Items listed in a dataset
::::

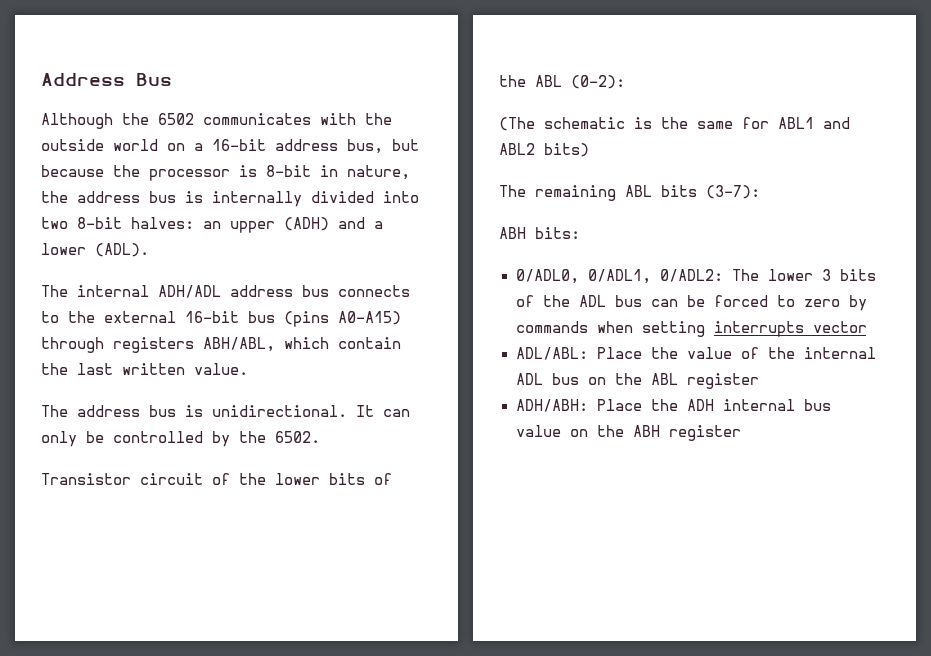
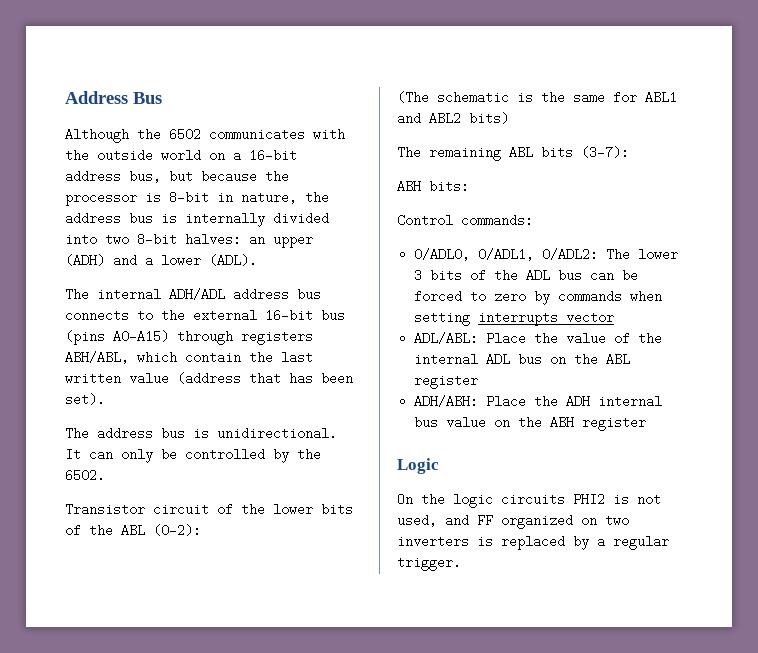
- The internal ADH/ADL address bus connects to the external 16-bit bus (pins A0-A15) through registers ABH/ABL, which contain the last written value.
+ The internal ADH/ADL address bus connects to the external 16-bit bus (pins A0-A15) through registers ABH/ABL, which contain the last written value (address that has been set).
+ Control commands:
+ Logic
+ On the logic circuits PHI2 is not used, and FF organized on two inverters is replaced by a regular trigger.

::::

TASK INSTRUCTIONS:
Transcribe the entries above verbatim, omitting their pictures.

ANSWER BOX:
- The internal ADH/ADL address bus connects to the external 16-bit bus (pins A0-A15) through registers ABH/ABL, which contain the last written value.
+ The internal ADH/ADL address bus connects to the external 16-bit bus (pins A0-A15) through registers ABH/ABL, which contain the last written value (address that has been set).
+ Control commands:
+ Logic
+ On the logic circuits PHI2 is not used, and FF organized on two inverters is replaced by a regular trigger.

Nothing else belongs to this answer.